How Women's Representation Became The Unofficial Theme Of Advertising Week

If Advertising Week 2019 offered a spyglass from which to scope out the state of our industry and the role of women in it, those who looked within discovered a complex picture. Serious issues remain, but our fight for fair representation continues with more drive than ever.

Panels and talks throughout the event carried banners such as "The Future is Female" and celebrated the "Fearless Female Voices Reshaping Media and Impacting the World.”

As in Cannes a few months before, the fight for women's representation in the industry joined ranks with calls for greater diversity and stronger brand purpose in advertising. These ideas have become as important to the core of our business as innovation in technology and media.

Most Advertising Week attendees, as well as many agency leaders and employees across the world, have a genuine interest in promoting these values and in encouraging a march forward toward their realization.

That's why — for many of us who followed the show through its ending, whether on the ground in New York City or watching from afar — the conclusion to the event was disappointing and demoralizing.



On the main stage, Pitbull (who now has literal stakes in the advertising world) put on a blundering performance that was immediately chastised online.

Full of outdated power dynamics, objectifying lyrics and gestures, it was a stark contradiction to many of the thoughtful discussions that had taken place in the days before about the role of women in advertising.

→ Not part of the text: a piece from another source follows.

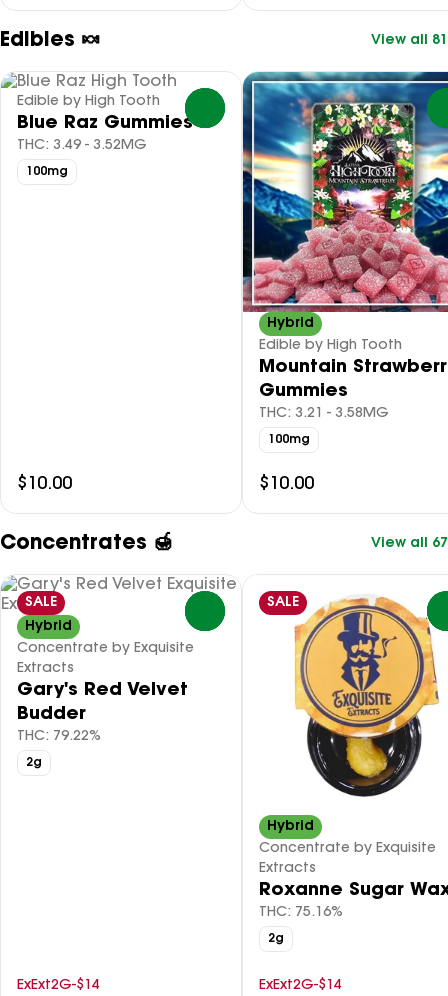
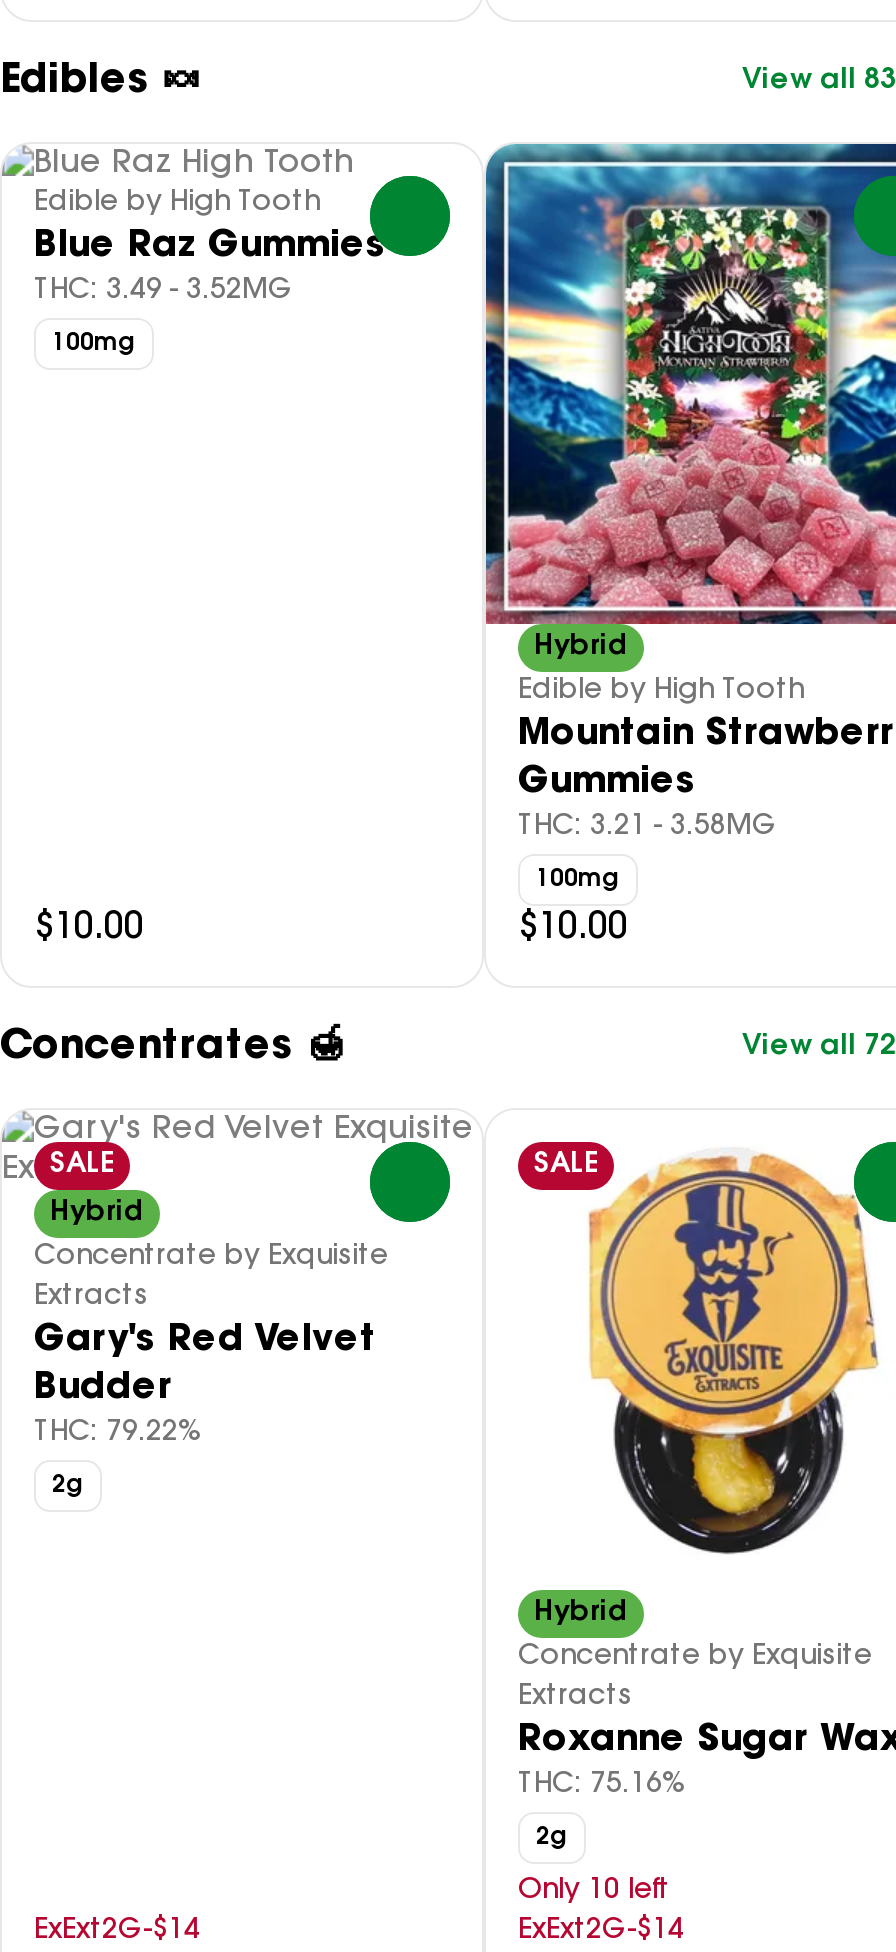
[371,34,448,48] View all 81 -> [742,68,896,96] View all 83
[371,537,448,551] View all 67 -> [742,1034,896,1062] View all 72
none -> [518,1878,670,1906] Only 10 left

It brought the urgency of the issue back into focus.

Women, as well as minorities, deal with two critical issues of representation.

The first is our representation in the workforce — both in overall numbers and in positions of power.

The advertising world has been keen on improving these figures, and has succeeded best when discussions on equal pay and hiring practices are manifested in actual corporate policies.

In our own agency, changing attitudes encouraged us to be more aware and conscious of our own behaviors and biases. Over the past year and a half, our initiative helped us grow representation of ethnically diverse team members by 300%, and today our agency leadership is 70% female.

But the other kind of representation is that which can't be measured in numbers. It's how women and minorities are represented in advertising and media, and it involves the day-to-day creative communications work we do.

Panels, discussions, and even inclusive policies can do a lot of good — but as Pitbull's performance shows, what our industry puts out to represent itself can unmask more deep-set prejudices about how we view and represent women. These biases can only be overcome through a deliberate application of inclusive values to each and every touchpoint and program we produce and endorse.

As advertising professionals, we understand best the power of images and messaging to communicate culture and politics — and to influence people's perceptions of brands, products, and causes.

In this way, we should realize that everything we do — even the entertainment at our industry events — speaks for who we are and how we think. As we challenge ourselves to consider what kind of advertising and communications are fair to women and diverse audiences in our work for clients, should we bring this into consideration when representing our businesses, our brands, and our industry?

The final performance at Advertising Week communicated how far we still have to go to fully realize these goals. But one performance, one event, is no match for the dozens of women who took the stage beforehand to envision a better future for women in advertising, and to recount the progress we have made so far.

They are the inspiration for the next generation of female professionals, who will hopefully be able to participate in events like Advertising Week without reminders of the biases and prejudices that still linger in the industry.